Hollande inquiète toujours le monde économique britannique.
C'est ce que titre cette Une de l'édition mondiale de The Economist du 28 avril au 4 mai montrant un François Hollande incertain et insaisissable.
Le candidat du PS est présenté comme "le plutôt dangereux monsieur Hollande". Pour l'hebdomadaire, François Hollande représente la "révolte contre l'austérité" à la manière des anarchistes grecs. Donc, un danger pour les marchés et un créateur de déficit public.

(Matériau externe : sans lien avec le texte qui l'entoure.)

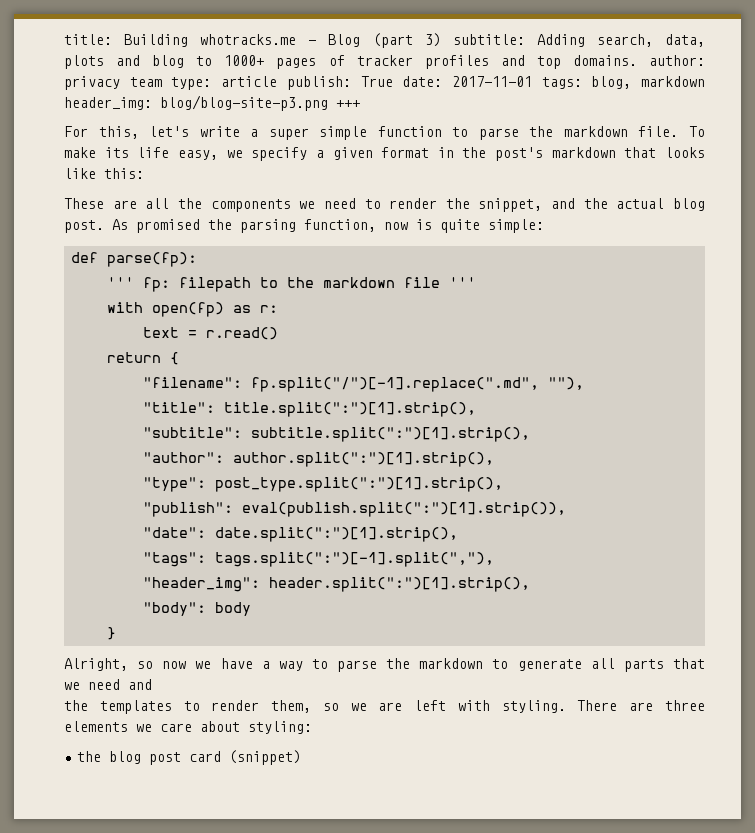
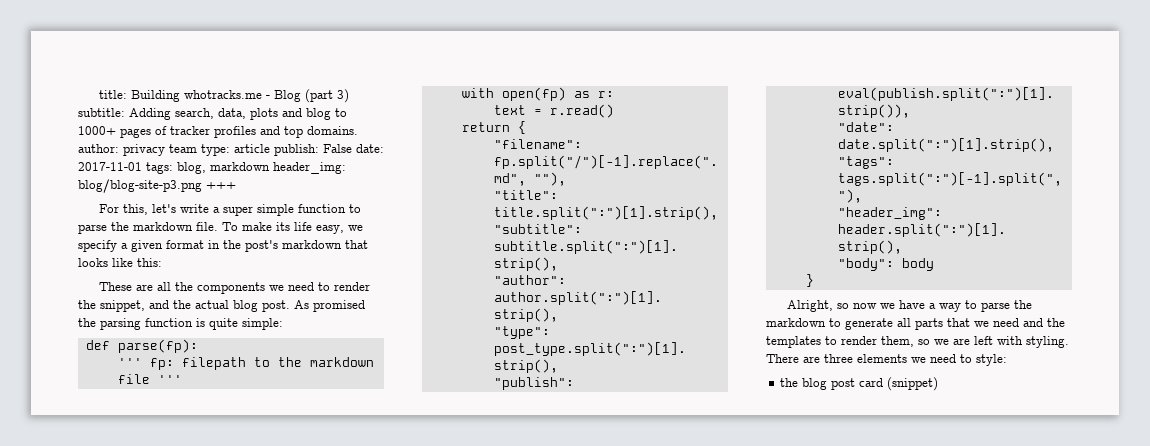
[360,76,393,87] True -> [323,144,352,153] False
[304,219,408,232] function, now -> [145,318,193,327] function
(152, 684) // -> (1043, 322) none
[160,721,312,734] care about styling: -> [930,354,1007,366] need to style:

Or, le gouvernement britannique n'a pas besoin de cette épine dans le pied.
Il vient en effet de reconnaître que le Royaume Uni est officiellement entré en récession.
Les Anglais vivraient le départ de Nicolas Sarkozy comme un facteur supplémentaire d'enlisement de l'économie européenne et l'arrivée de Hollande serait un coup de Trafalgar.